The Hanyeri relief (or Gezbeli relief) is a Hittite rock relief near Hanyeri on the road from Tufanbeyli to Develi in Tufanbeyli district in Adana Province, about 80 km southeast of Kayseri, in Turkey. In Hittite times, the route over the 1960 m high Gezbeli Pass through the Taurus Mountains, which connected the Hittite heartland on the Kızılırmak River with Cilicia, passed by here. At the other end of the pass, to the northwest, is the İmamkullu relief. Rock reliefs are a prominent aspect of Hittite art.

== Description ==
The Hanyeri relief was discovered in 1939 by Ali Rıza Yalgın, then director of the Adana Archaeology Museum and dates to the 13th century BC. It is about four metres above floor level and is about 2 m x 3.5 m. A bull is depicted on the left hand side, standing on the shoulders of two mountain goddesses. Hieroglyphs name the bull as the god Sarruma. A border warrior stands in the centre, facing left, with a bow hung over his shoulder and a spear in his right hand. He wears a short tunic and pointy shoes. He is identified by an inscription as the "son of a king" and his name probably reads "Ku(wa)lanamuwa." The same name appears on the Manisa relief and the İmamkullu relief, but it is not clear whether all three refer to the same person. This inscription is located left of the prince's head and is in Luwian hieroglyphs. Another inscription appears behind the prince's back (unusually) and is probably not related to the figural relief. J.D. Hawkins reads it as the name "Tarḫuntabijammi"; it may have been added later. Hawkins connects this name with a prince "Tarḫuntabija," who is named in the Hemite relief.

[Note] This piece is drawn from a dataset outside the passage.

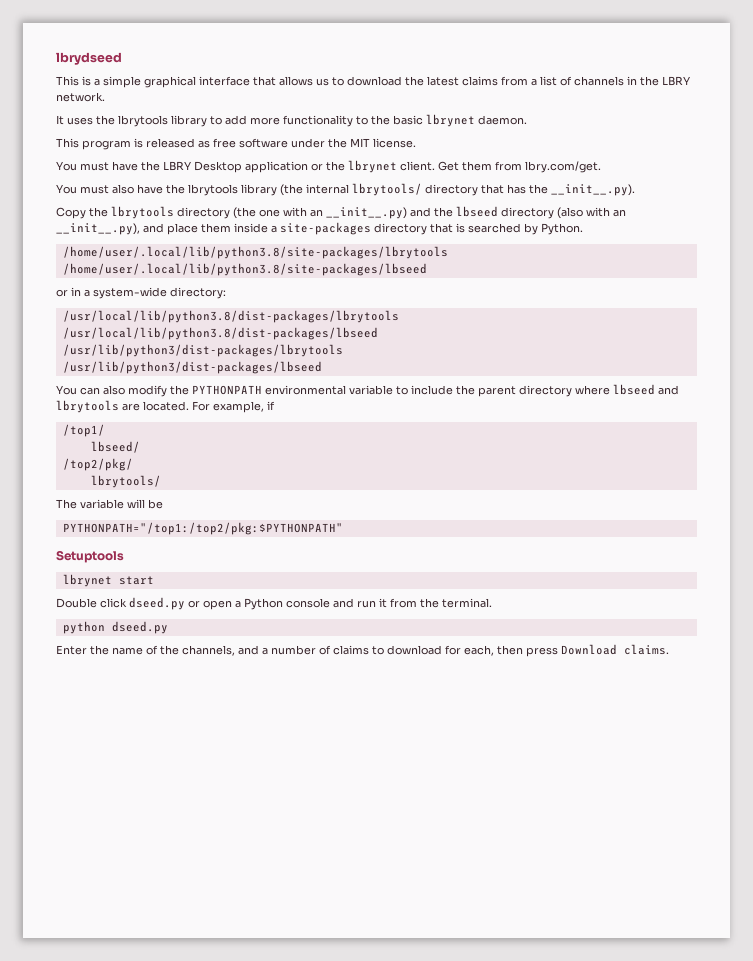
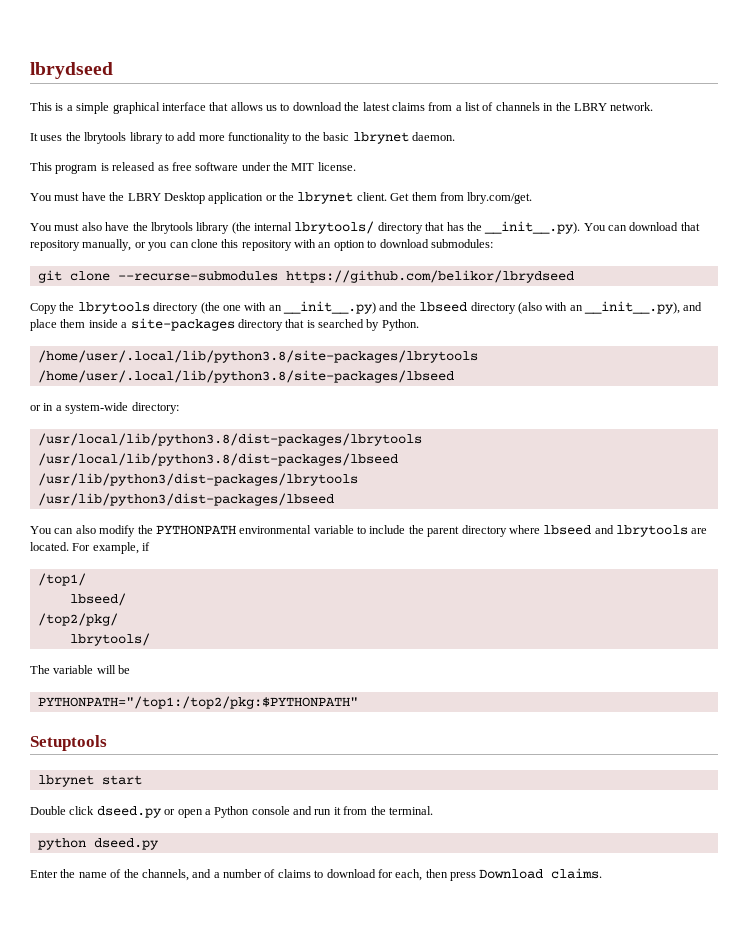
- You must also have the lbrytools library (the internal lbrytools/ directory that has the __init__.py).
+ You must also have the lbrytools library (the internal lbrytools/ directory that has the __init__.py). You can download that repository manually, or you can clone this repository with an option to download submodules:
+ git clone --recurse-submodules https://github.com/belikor/lbrydseed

As of 2013, the monument was in poor condition and no longer recognisable.

== Bibliography ==
- Kay Kohlmeyer. "Felsbilder der hethitischen Großreichszeit." Acta Praehistorica et Archaeologica 15 (1983) pp. 86–90.
- Eberhard P. Rossner. Felsdenkmäler in der Türkei. Band 1: Die hethitischen Felsreliefs in der Türkei. Ein archäologischer Führer. 2nd expanded edition. Rossner, München 1988, ISBN 3-924390-02-9.
- Horst Ehringhaus. Götter, Herrscher, Inschriften. Die Felsreliefs der hethitischen Großreichszeit in der Türkei. Zabern, Mainz 2005, ISBN 3-8053-3469-9, pp. 75–80.